Magic Quadrant for Enterprise Backup/Recovery
German telcos are planning to trial NFC payment stickers next year, though from next month every German ID card will contain a radio tag able to secure internet commerce.
The Germans have gone ahead and radio-enabled their ID Cards, with every card issued after 1 November containing an RFID chip capable of providing a digital signature for securing internet commerce. All this renders unsurprising the news (reported by NFC Times) that German network operators are planning to deploy sticker-based NFC tags based on their existing mpass system.
Mpass is the operator-backed brand run by Paybox, who launched a pay-by-mobile system in 1999 (your correspondent even managed to pay for a restaurant meal using the service a decade ago). These days it's limited to securing internet transactions by confirming the details over SMS, but NFC Times reports that Vodafone and O2 are planning to supply stickers for attaching to the back of mobile phones and taking mpass into the real world.

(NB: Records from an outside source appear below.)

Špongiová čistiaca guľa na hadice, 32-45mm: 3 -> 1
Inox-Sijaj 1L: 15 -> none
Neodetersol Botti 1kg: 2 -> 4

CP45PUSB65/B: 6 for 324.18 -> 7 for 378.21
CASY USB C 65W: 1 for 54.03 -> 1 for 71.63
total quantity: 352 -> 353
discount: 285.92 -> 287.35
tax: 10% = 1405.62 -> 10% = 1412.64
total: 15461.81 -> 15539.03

Which is probably a good thing when the German ID card is set to become the default mechanism for securing internet transactions, once it has an RFID chip embedded in it.
RFID Journal reports that the German government plans to hand out 1.2 million RFID card readers, for use by German citizens who want to be able to identify themselves over the internet. But those terminals are pretty basic, using the computer keyboard to collect the PIN (and thus open to keyloggers and the like) and to be used for identification rather than authentication. More advanced, "comfort" readers will be subsidised - these have a separate keypad and can be used to cryptographically sign electronic documents, enabling secure electronic commerce.

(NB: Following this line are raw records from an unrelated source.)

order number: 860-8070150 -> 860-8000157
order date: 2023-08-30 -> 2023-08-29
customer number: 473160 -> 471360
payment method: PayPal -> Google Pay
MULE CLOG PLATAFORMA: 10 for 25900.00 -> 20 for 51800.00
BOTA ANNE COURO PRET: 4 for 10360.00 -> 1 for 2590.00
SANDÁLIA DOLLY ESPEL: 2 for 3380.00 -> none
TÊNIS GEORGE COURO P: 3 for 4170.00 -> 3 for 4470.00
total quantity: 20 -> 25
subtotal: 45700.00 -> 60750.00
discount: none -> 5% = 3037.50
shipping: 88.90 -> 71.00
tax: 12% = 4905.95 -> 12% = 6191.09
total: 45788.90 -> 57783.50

Security concerns are apparently addressed by government promises that only authorised companies will be able to use ID Card verification - so that's OK then.
But security isn't at the heart of the decision by Vodafone and O2 to expand mpass into retailing. The service hasn't proved particularly popular as it is, and direct competition from a government-backed (and subsidised) scheme will take away whatever success mpass has had. So the only options for the network operators at the moment are to get into retail or call it a day. ®
COMMENTS
Security is hard
"German telcos are planning to trial NFC payment stickers next year, though from next month every German ID card will contain a radio tag able to secure internet commerce."

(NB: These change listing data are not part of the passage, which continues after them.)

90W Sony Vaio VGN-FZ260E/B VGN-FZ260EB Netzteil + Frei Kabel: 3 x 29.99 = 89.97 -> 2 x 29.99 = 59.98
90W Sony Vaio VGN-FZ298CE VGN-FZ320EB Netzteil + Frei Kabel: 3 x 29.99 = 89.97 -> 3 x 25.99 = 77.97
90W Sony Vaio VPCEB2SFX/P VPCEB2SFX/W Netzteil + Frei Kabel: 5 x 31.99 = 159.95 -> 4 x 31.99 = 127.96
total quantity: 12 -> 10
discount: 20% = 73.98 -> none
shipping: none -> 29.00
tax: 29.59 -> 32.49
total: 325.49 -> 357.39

That merely means the merchant gets your ID fershure with it, risking feature creep and eventual inability to do anything online unless you a) have such a card and b) sign everything you do with your full identity.
What it doesn't do is give you the citizen any assurance at all that your identity won't be abused, that there's not some man-in-the-middle attack going on, what-have-you.
Security is hard to get right. So hard, in fact, that various governments can't even admit it is hard to get right.
The Chaos Computer Club begs to differ....
The Chaos Computer Club in Hamburg made front-page news the other day by completely hacking this shiny-new german ID card and the swiss version of it at the same time.
The attack vector was the combination of a compromised computer (trojan horse etc.) plus the cheapo ID card reader without own PIN pad. By reading the PIN while entered into the PIN pad software associated to the ID card reader and then leaving the ID card in the reader, it was then possible for the attacker to sign any number of transactions using the stolen identity.
The BSI (german government agency for computer security) then issued a press statement that users shouldn't leave the ID card in the reader for any more time than strictly necessary -- somehow failing to mention that the ID card is actually RFID and doesn't need to be in the reader to be read, it is sufficient if it is reasonably close.
The other problem is that there are no "proper" card readers with built-in PIN pad available or even currently being certified. The "basic" readers used in the attack are the ones selected for the starterkits in the introduction stage of the new ID card.
Link: http://www.ccc.de/en/updates/2010/sicherheitsprobleme-bei-suisseid-und-epa
(sorry, german only)
Underclass
This plan will instantly create an underclass of people in Germany who, unable to do any of these wonderful techno things because they don't have a German ID, are excluded further from German society.
The underclass known as "foreigners", "immigrants" or what have you.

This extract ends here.